_Activity_: In the material below, find every line with "descending" and pull it out.

BEGIN Material supplied

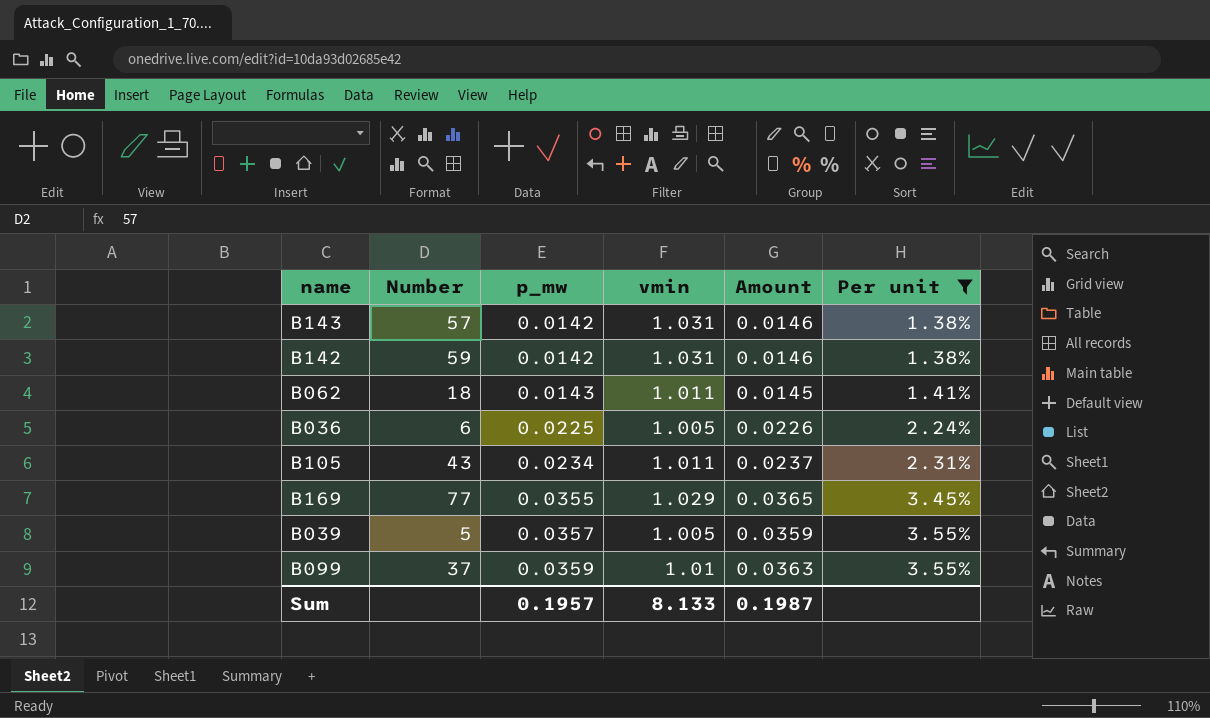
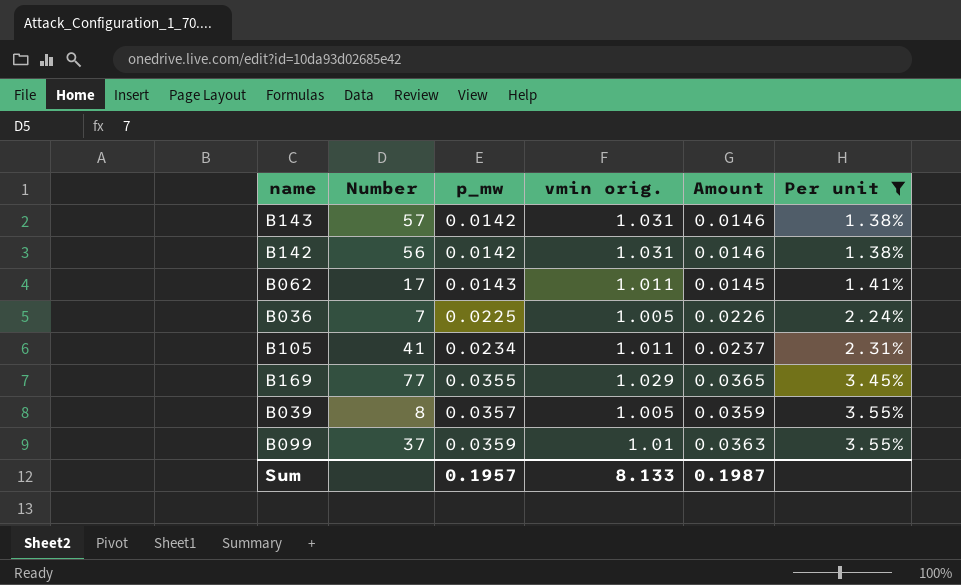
column name: vmin -> vmin orig.
B142 | Number: 59 -> 56
B062 | Number: 18 -> 17
B036 | Number: 6 -> 7
B105 | Number: 43 -> 41
B039 | Number: 5 -> 8

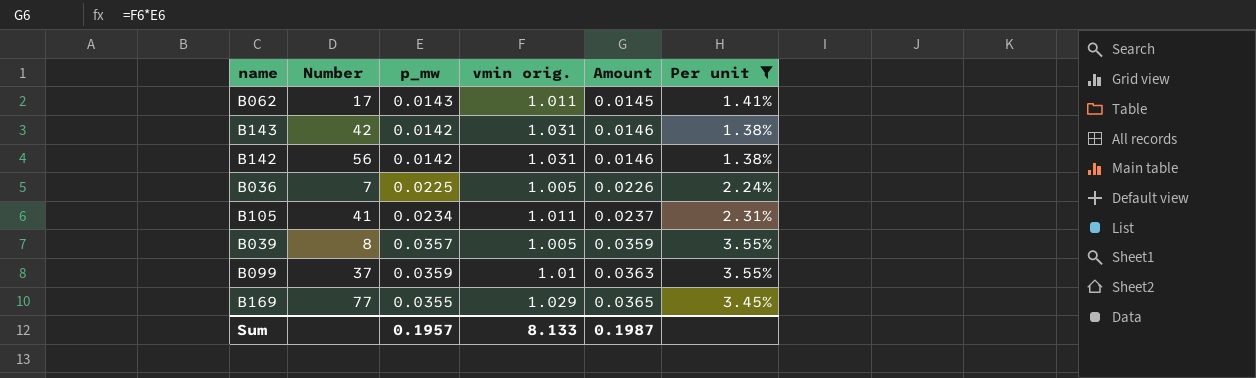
row order: p_mw ascending -> Amount ascending
B143 | Number: 57 -> 42

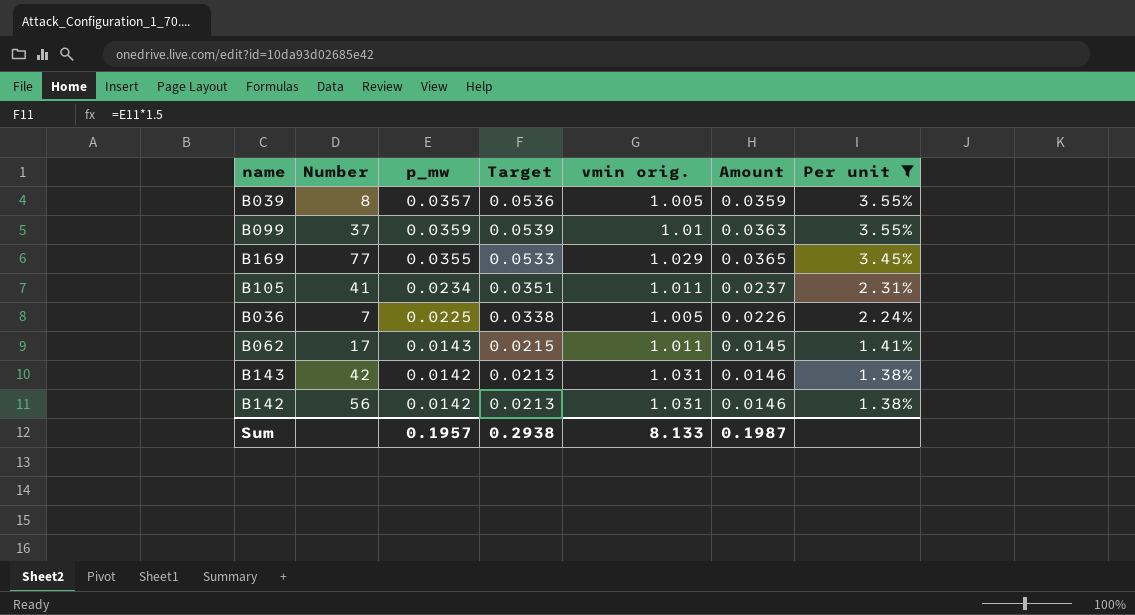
row order: Amount ascending -> Per unit descending
column Target | formula: none -> [p_mw] * 1.5

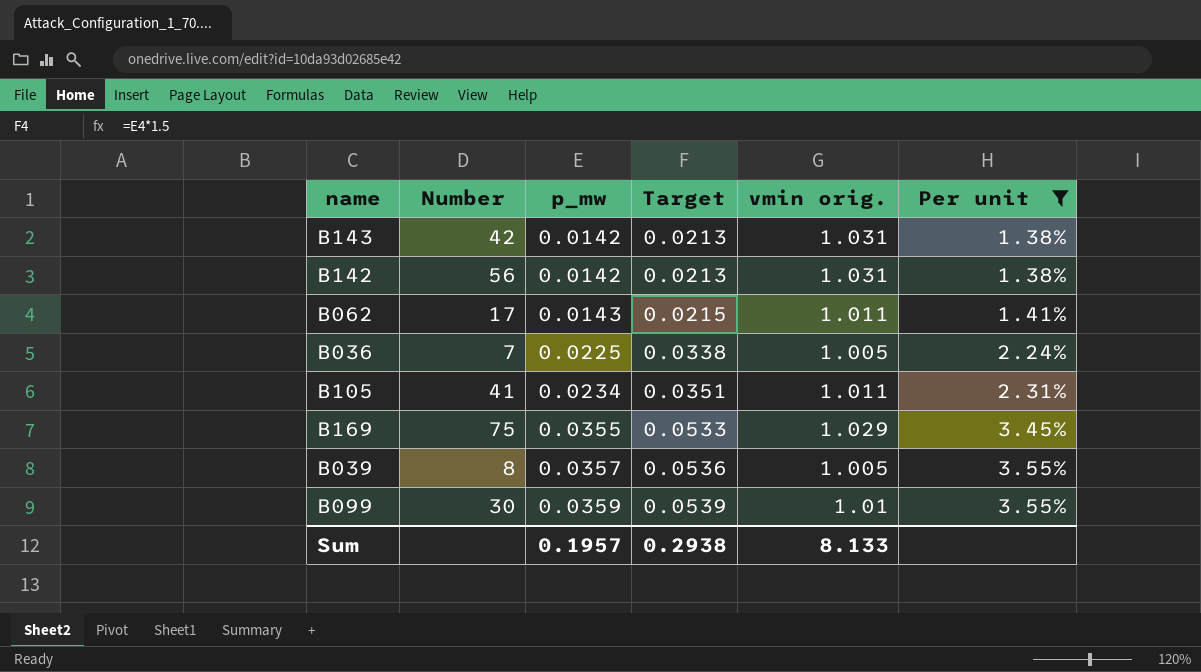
row order: Per unit descending -> p_mw ascending
column Amount | formula: [p_mw] * [vmin orig.] -> none
B169 | Number: 77 -> 75
B099 | Number: 37 -> 30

END Material supplied

_Your response_:
row order: Amount ascending -> Per unit descending
row order: Per unit descending -> p_mw ascending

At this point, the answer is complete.